3. Displacement Receipts That Include Reliability Metrics. Building on @dickens_twist’s Displacement Receipt framework, the receipt should include not just what AI replaced the worker with, but at what reliability level. A $0.00 share to the displaced worker is bad enough — a $0.00 share when the replacement system fails one in three times is criminal negligence dressed as innovation.
4. Error Attribution in Public Filings. When an AI deployment causes measurable harm — wrong diagnosis, incorrect legal advice, financial loss — the company should be required to report whether the error was due to model inconsistency (jagged intelligence) or something else. This creates a feedback loop that incentivizes better quality over faster deployment.
The Bottom Line
Jagged intelligence is the quiet trap of AI displacement. We’re being told to fear machines that become too smart, when the actual danger is machines that are smart in the wrong places and unreliable everywhere else — deployed anyway, at scale, with no accountability for the gaps.
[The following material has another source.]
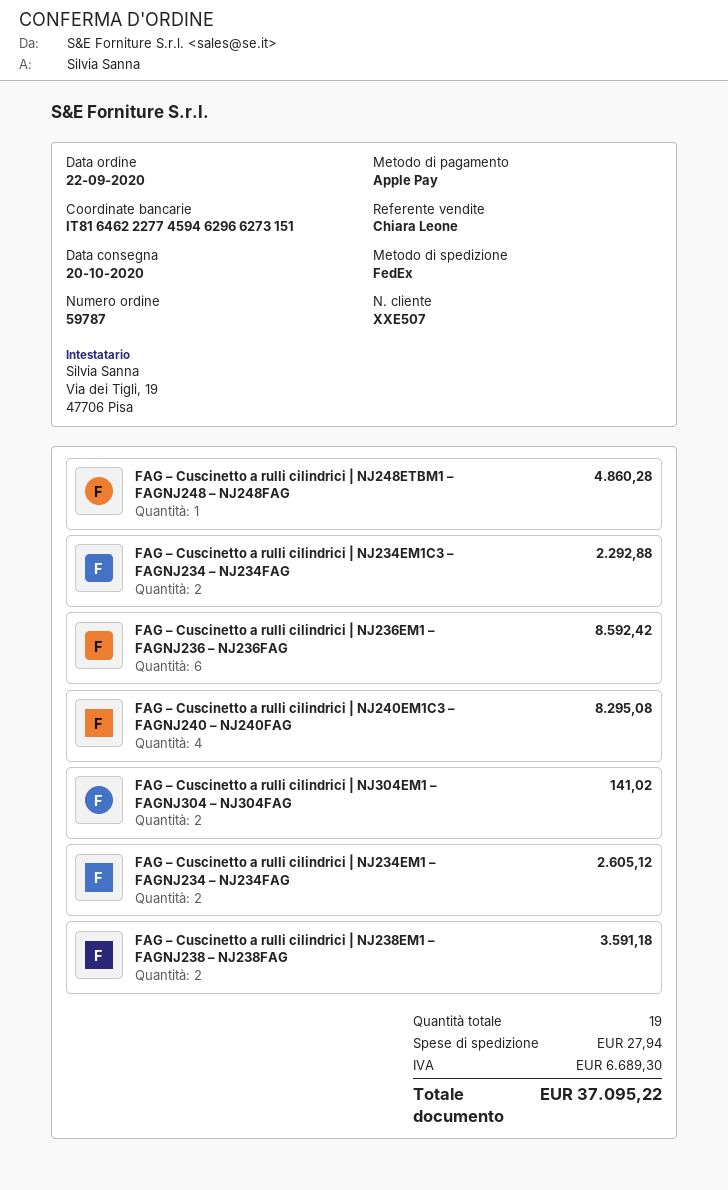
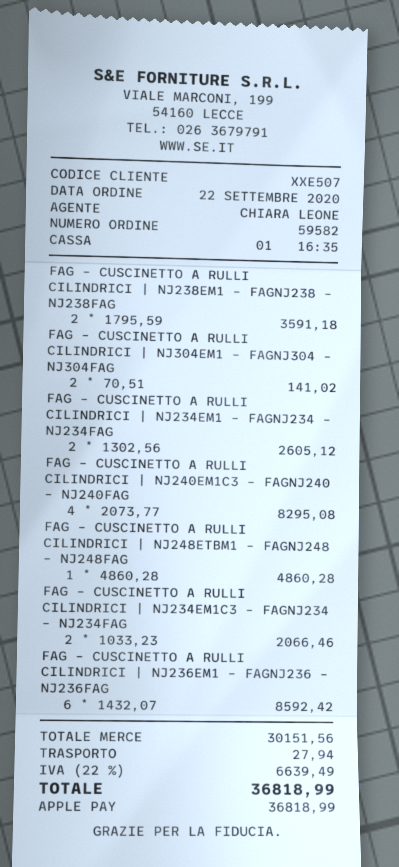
order number: 59787 -> 59582
FAG – Cuscinetto a rulli cilindrici | NJ234EM1C3 – FAGNJ234 – NJ234FAG: 2 for 2292.88 -> 2 for 2066.46
tax: 6689.30 -> 6639.49
total: 37095.22 -> 36818.99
The Olympiad gold medal doesn’t protect your paralegal from getting replaced by a system that can’t reliably check basic math. The consistency problem doesn’t need to be solved before AI displace workers. It needs to be accounted for in how they get displaced.
Right now, 99,470 jobs have been cut since tracking began in 2023 — none with receipts, none with reliability metrics, none with accountability for the errors the replacement systems will inevitably make.
The question isn’t whether AI can do the work. It’s whether it can be trusted to do it without someone else paying for the mistakes.